Environmental Goods & Services (EGS) News
World Climate Panel to Report on Extreme Events, Disasters - 23 April 2009
Source: Environment News Service (ENS)
ANTALYA, Turkey, April 23, 2009 (ENS) - Increasing human ability to cope with most extreme effects of global warming such as disasters due to floods, droughts, storms and heat waves will be the focus of a special report by the United Nations' intergovernmental body that assesses scientific information about climate change.
The Intergovernmental Panel on Climate Change, IPCC, will prepare the report on managing the risks of extreme events and disasters to advance climate change adaptation, the scientific group decided today at the conclusion of its meeting in Antalya.
The report will integrate the findings of the climate change scientific community and the disaster risk management community.
Key main topics to be assessed will be the frequency, intensity and duration of extreme events; vulnerability; and disaster risk reduction and climate change adaptation.
"In its Fourth Assessment Report, the IPCC had found that climate change was being manifested in the nature of changed frequency, intensity and length of many extreme events, such as floods, droughts, storms and extreme temperatures," said Rajendra Pachauri of India, who chairs the IPCC.
"This special report will generate knowledge on these extreme events and their characteristics, whereby the global community can prepare more effectively for adapting to future risks posed by the hazards that these occurrences will present," said Dr. Pachauri.
"Communities at the local level and national governments can deal with such extreme events by adopting a range of disaster risk reduction strategies, and prevent some of the worst humanitarian consequences that they are projected to give rise to," he said.
Its regular schedule calls for the IPCC to produce an assessment every seven years. The Fourth Assessment Report was issued in 2007, and preliminary work is underway for the next assessment that will be finalized in 2014.
Today it was decided that the IPCC Working Group II, which deals with impacts, adaptation and vulnerability, will prepare the special report on extreme events and disasters for publication in the second half of 2011.
"There has been a consensus among the experts on the opportunity to produce such a report,” explained Vicente Barros, co-chair of IPCC Working Group II. "Extreme events are one of the direct consequences of climate change, with severe economic repercussions."
"There's new and relevant scientific literature subsequent to the AR4 Fourth Assessment Report, in particular on disaster risk management, most of which is grey literature, which we will make the effort to assess," Barros said.

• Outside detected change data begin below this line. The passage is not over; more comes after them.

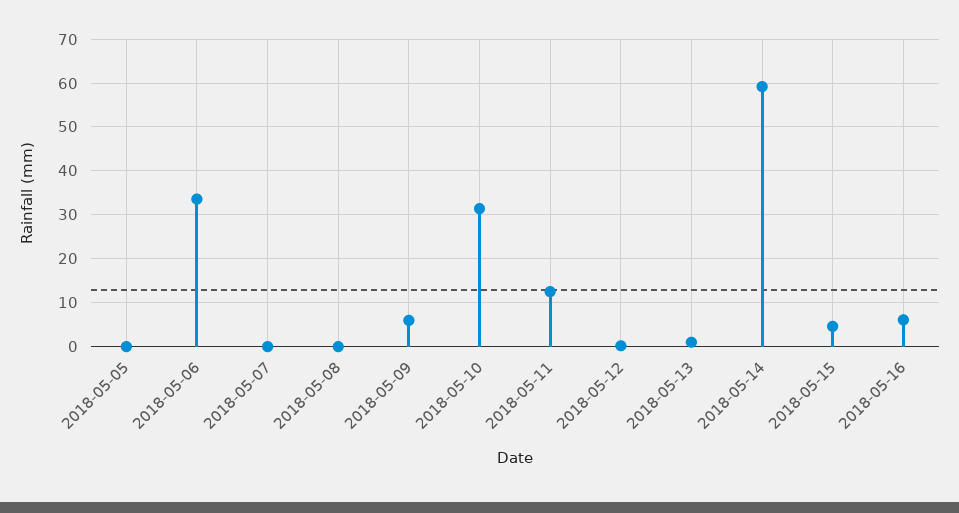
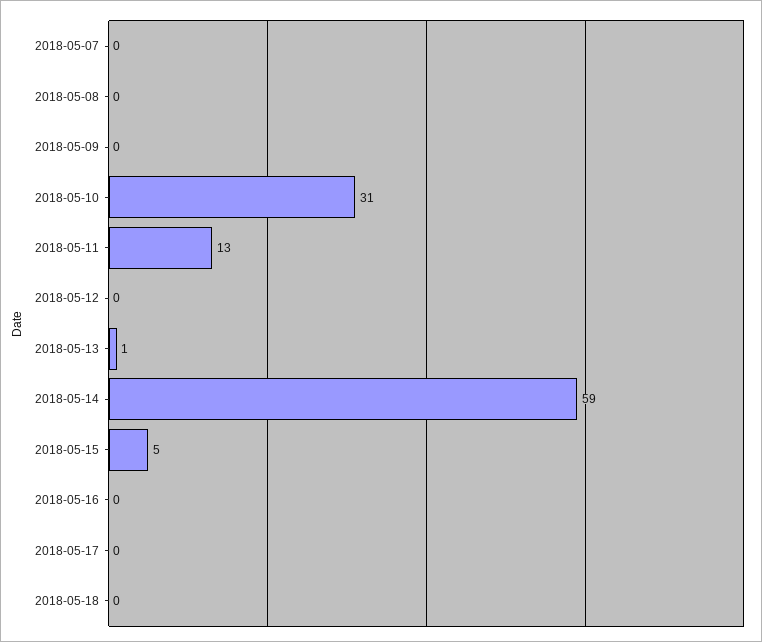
2018-05-05: 0 -> none
2018-05-06: 34 -> none
2018-05-09: 6 -> 0
2018-05-16: 6 -> 0
2018-05-17: none -> 0
2018-05-18: none -> 0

A great number of countries provided inputs to the panel discussion this morning, and there was universal support for the preparation of this special report, considered very timely and needed.
"Comments highlighted the importance of focusing on the practical applications for the decisionmakers who need to manage the risk of extreme events; on the need to integrate the new science and to integrate the work of the different scientific communities involved," said Christopher Field, the other co-chair of Working Group II.
"The clearest message was that climate change will be the central piece of the report, the integration with disaster management being the infrastructure surrounding it,” said Field. The special report was proposed last year by the government of Norway with the involvement of the International Strategy for Disaster Reduction, the UN organization overseeing the development of disaster reduction policy.
A meeting of more than 100 experts from 51 countries was convened in March 2009 to provide advice to the IPCC on whether or not to develop the special report.
It was decided that the report will be a useful tool for governments to learn how to manage disasters and also an important support to the work of the United Nations Framework Convention on Climate Change to help Parties make informed decisions on practical adaptation actions.
Disaster risk reduction strategies and practices are essential for reducing vulnerability and increasing resilience to extreme weather events, yet there has not been a comprehensive assessment of the guides, frameworks, and tools used to build the capacity for reducing vulnerability and risk, experts at the March meeting recognized.
The special report is intended to help governments to develop early warning systems; to strengthen community capacity and social resilience, particularly among the most vulnerable; to improve construction practices; and to establish preparedness to respond to inevitable climate impacts.
The special report will include nine chapters, three of which will be about managing the risk, focusing on the different levels of organization - community based responses, national scale responses and international responses.
Two main case studies will be carried out throughout all chapters, while Chapter 9 will be dedicated to case studies.
A representative of the UN's International Strategy for Disaster Reduction will be part of the Steering Committee.
Based in Geneva, Switzerland, the IPCC is a scientific intergovernmental body set up by the World Meteorological Organization and by the United Nations Environment Programme. The body was awarded the 2007 Nobel Prize for Peace jointly with former U.S. Vice President Al Gore.
The IPCC does not conduct any research nor does it monitor climate related data or parameters. Its role is to assess on a "comprehensive, objective, open and transparent basis" the latest scientific, technical and socio-economic literature produced worldwide relevant to the understanding of the risk of human-induced climate change, its observed and projected impacts and options for adaptation and mitigation, the organization says on its website, adding that "IPCC reports should be neutral with respect to policy."
Special reports of the IPCC follow the same comprehensive proceedings as the assessment reports, taking into consideration all the relevant scientific literature produced worldwide, with a multistage review process and geographical balance in the composition of the authors' teams.